**ASSIGNED TASK**
Scan the data below. Pull out each line where "text" occurs.
=== Begin Enclosure ===
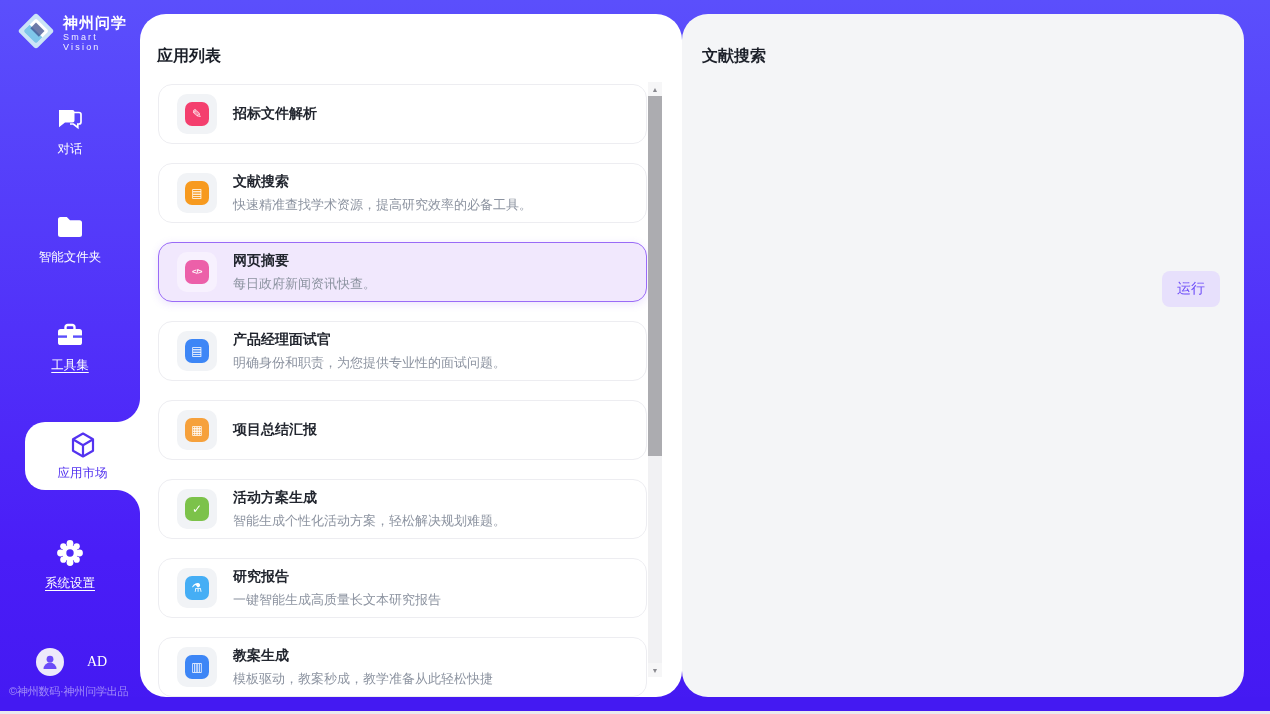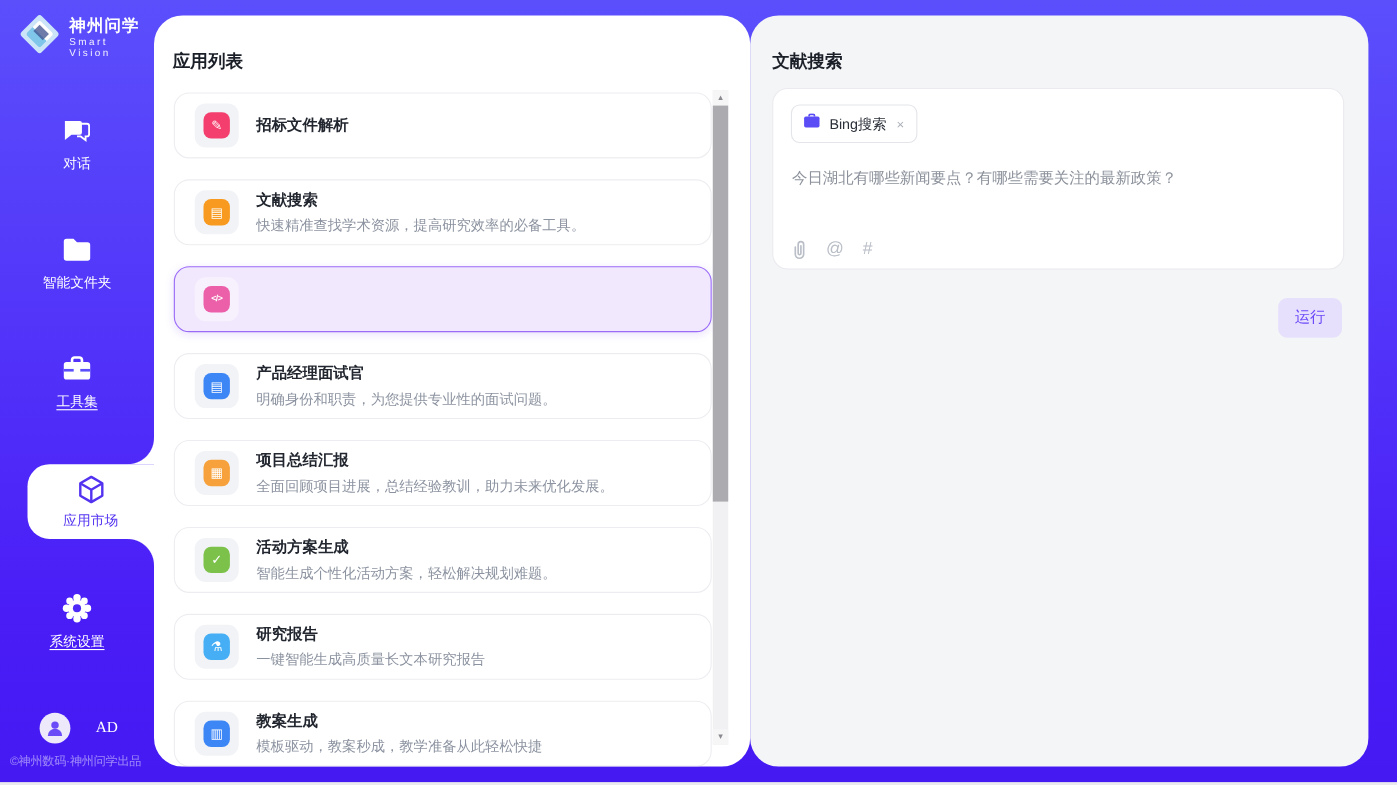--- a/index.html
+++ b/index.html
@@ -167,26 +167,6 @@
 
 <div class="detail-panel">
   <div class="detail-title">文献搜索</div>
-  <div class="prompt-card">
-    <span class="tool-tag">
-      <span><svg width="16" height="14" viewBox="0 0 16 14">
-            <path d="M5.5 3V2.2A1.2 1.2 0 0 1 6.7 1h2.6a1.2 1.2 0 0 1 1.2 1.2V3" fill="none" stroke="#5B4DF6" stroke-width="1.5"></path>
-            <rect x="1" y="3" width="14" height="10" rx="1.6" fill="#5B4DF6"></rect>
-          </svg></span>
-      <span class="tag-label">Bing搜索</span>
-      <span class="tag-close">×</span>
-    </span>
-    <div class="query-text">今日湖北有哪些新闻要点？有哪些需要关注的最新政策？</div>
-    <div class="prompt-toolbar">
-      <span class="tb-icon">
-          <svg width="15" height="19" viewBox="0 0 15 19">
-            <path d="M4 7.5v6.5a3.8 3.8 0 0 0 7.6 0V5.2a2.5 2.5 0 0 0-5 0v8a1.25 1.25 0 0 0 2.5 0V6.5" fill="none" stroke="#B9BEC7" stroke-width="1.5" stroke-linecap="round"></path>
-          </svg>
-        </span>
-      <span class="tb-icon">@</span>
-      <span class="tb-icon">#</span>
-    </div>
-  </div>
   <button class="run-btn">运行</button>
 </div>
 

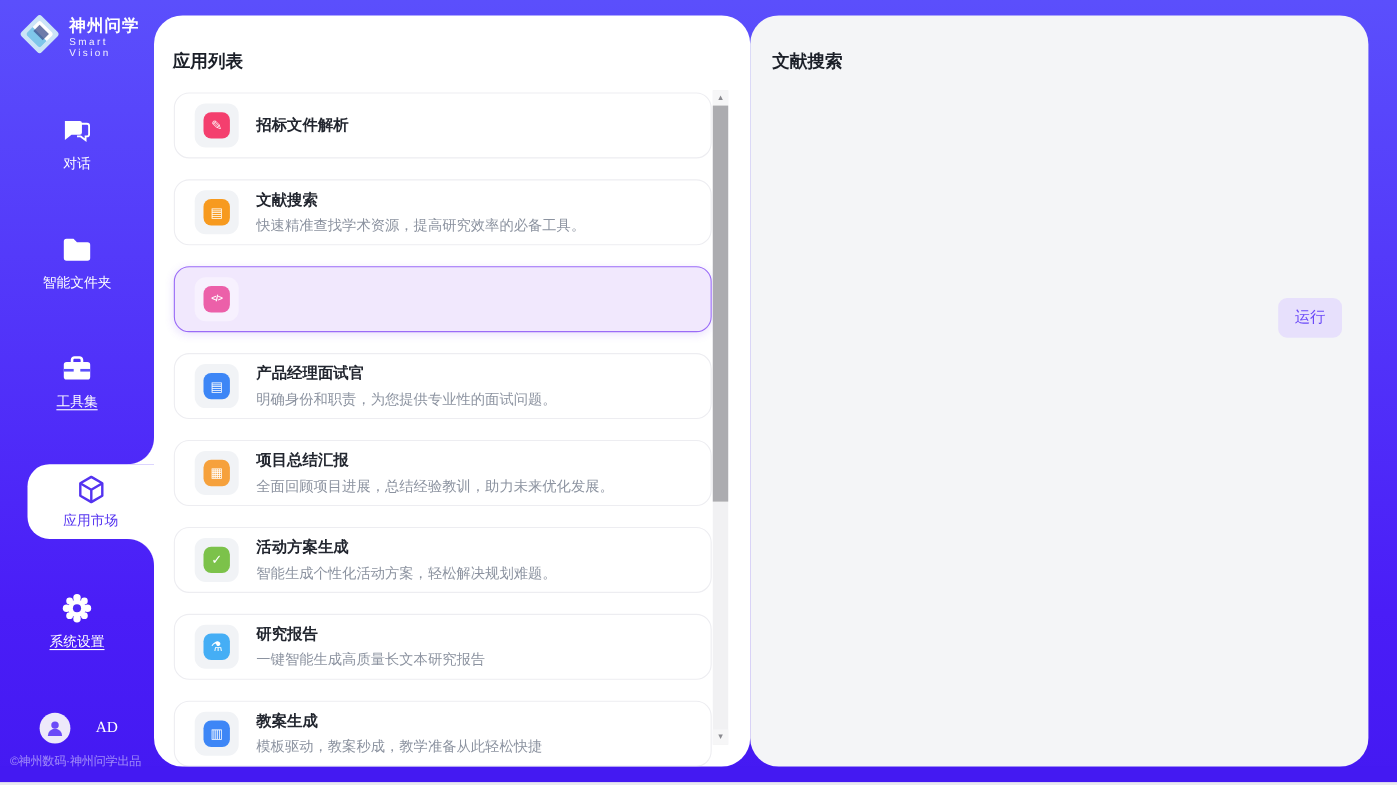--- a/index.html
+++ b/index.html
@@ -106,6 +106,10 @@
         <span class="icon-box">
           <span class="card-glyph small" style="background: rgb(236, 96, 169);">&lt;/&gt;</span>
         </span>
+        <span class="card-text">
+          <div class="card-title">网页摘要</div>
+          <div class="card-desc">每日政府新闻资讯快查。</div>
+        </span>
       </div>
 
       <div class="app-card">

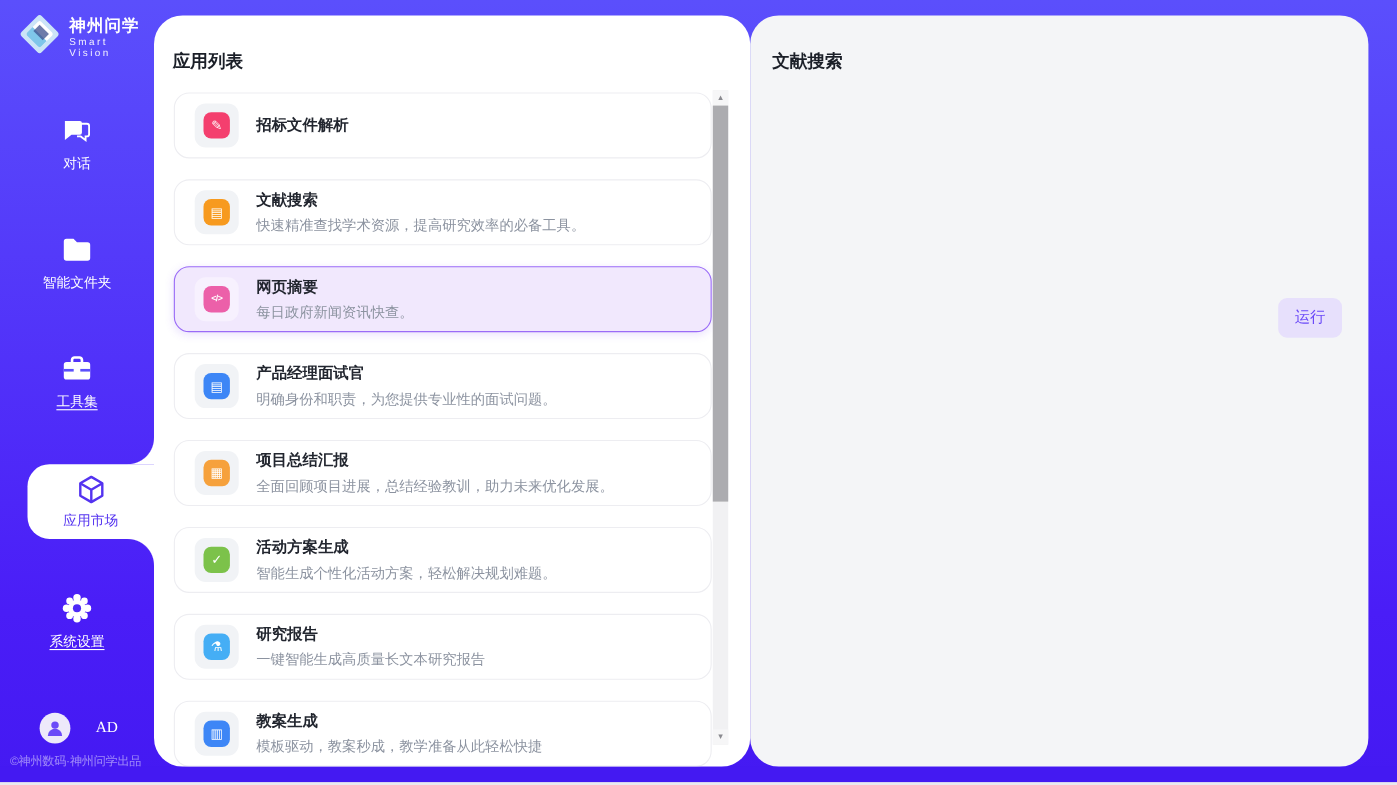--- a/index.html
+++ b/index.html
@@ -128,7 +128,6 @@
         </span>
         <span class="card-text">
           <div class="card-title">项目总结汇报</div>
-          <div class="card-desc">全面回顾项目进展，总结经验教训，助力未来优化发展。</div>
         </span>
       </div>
=== End Enclosure ===
**WRITTEN ANSWER**
-    <div class="query-text">今日湖北有哪些新闻要点？有哪些需要关注的最新政策？</div>
+        <span class="card-text">
         <span class="card-text">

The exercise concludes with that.